Ramped-up security, electronic scoreboard among draft changes
By Alex MarvezFoxSports
Even after the arrest made in the Boston Marathon bombings, the NFL is taking no chances when it comes to protecting fans attending this week’s draft.
Frank Supovitz, who is the NFL’s senior vice president of events, said the league is “enhancing security protocols” from Thursday to Sunday at Radio City Music Hall in New York City. That includes additional measures from the league’s own security department and the New York Police Department as well as new guidelines for fans.
Supovitz said fans are being asked to leave backpacks and bulky bags at home. Doors will open an hour earlier than normal “so people can go through the security protocols so they’re not delayed getting into the building.”
“The rest of the security measures we’re putting in aren’t things I can talk about but do know we’re providing a safe environment for our fans,” Supovitz told me and co-host Vic Carucci on SiriusXM NFL Radio.
The actions come in the aftermath of the April 15 Boston attacks that left three people dead and more than 170 injured. One of the suspects was arrested Friday; the other was killed in a shootout with police.
Once inside Radio City Music Hall, fans will have an easier time following the “action” thanks to a new electronic scoreboard.
“Everybody always looks at the countdown clock for the picks,” Supovitz said. “Since the 1990s it’s looked a little bit like a high school gym clock. It’s kind of fun and a little bit retro but we’ve gone electronic this time.
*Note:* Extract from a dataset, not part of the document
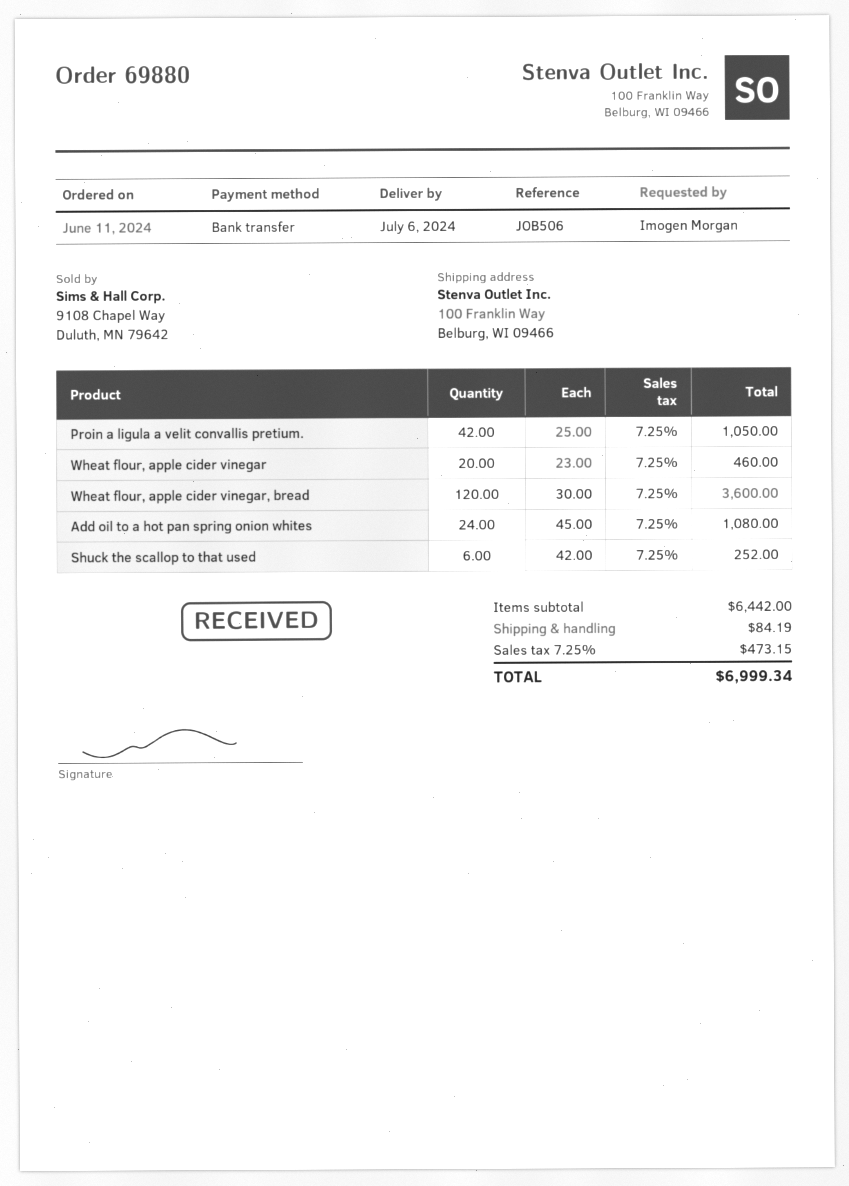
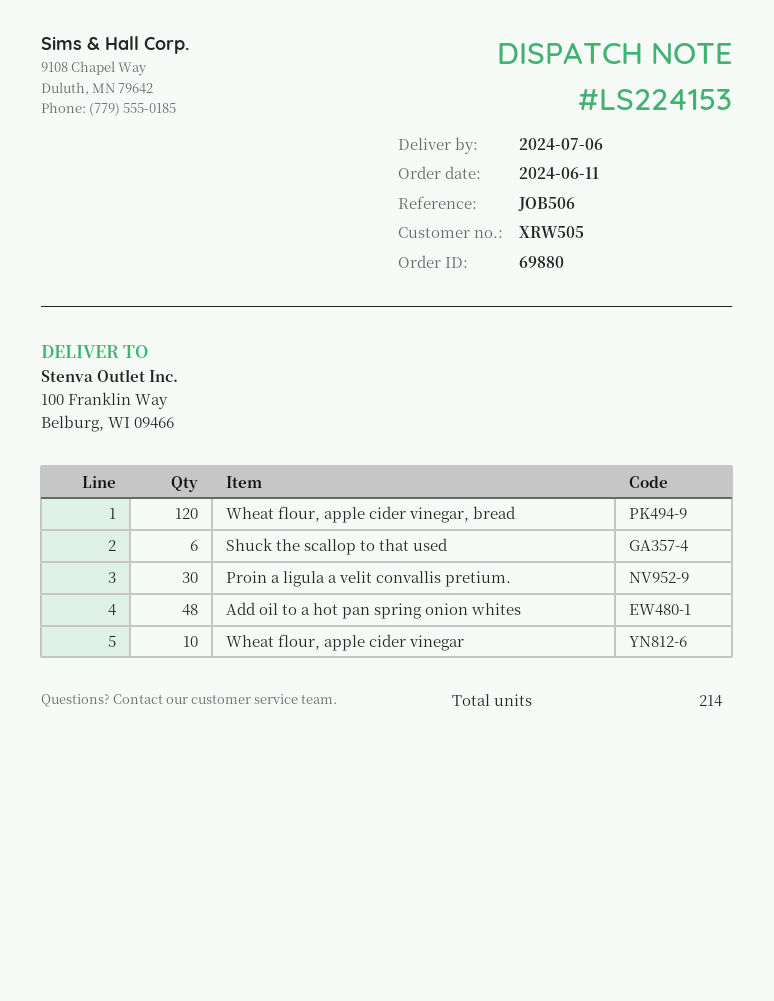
Proin a ligula a velit convallis pretium.: 42 -> 30
Wheat flour, apple cider vinegar: 20 -> 10
Add oil to a hot pan spring onion whites: 24 -> 48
“It’s a large board like at a stadium so we not only have the clock in the middle but information displayed so people in the theater are looking at it just like you’re seeing it on television. You’ve got the next five picks coming up on the left-hand side and the five picks who had just been drafted on the right side as well as information displays.”
Another change: A major motion picture will be filmed concurrently with the draft.
“Draft Day” features Kevin Costner as general manager of the Cleveland Browns and chronicles how he handles all the nuances of selecting with the No. 1 overall pick. Scenes will be shot at Radio City’s red-carpet entrance Thursday night and then Friday morning on the draft floor where team representatives are seated. There also will be 300 extras backstage for filming Saturday for scenes that capture suspense in the “green room” area where prospects wait until their names are called.
Supovitz said the NFL has worked with acclaimed director Ivan Reitman to coordinate the filming. The movie, which also stars Jennifer Garner and Chad Boseman, is set for a 2014 release.
“What he was looking for is the authenticity of the draft in his film,” Supovitz said of Reitman. “We were sent the script a couple months ago. We had the opportunity to review it and met with him to give some pointers of things that happen on the draft floor that you may not see on television. I know he went to the various teams involved to talk about what goes on in war rooms and that type of thing.
“The level of authenticity in the script that I’ve seen has really evolved over the past couple of months. He really is going for something that looks and feels like the draft.”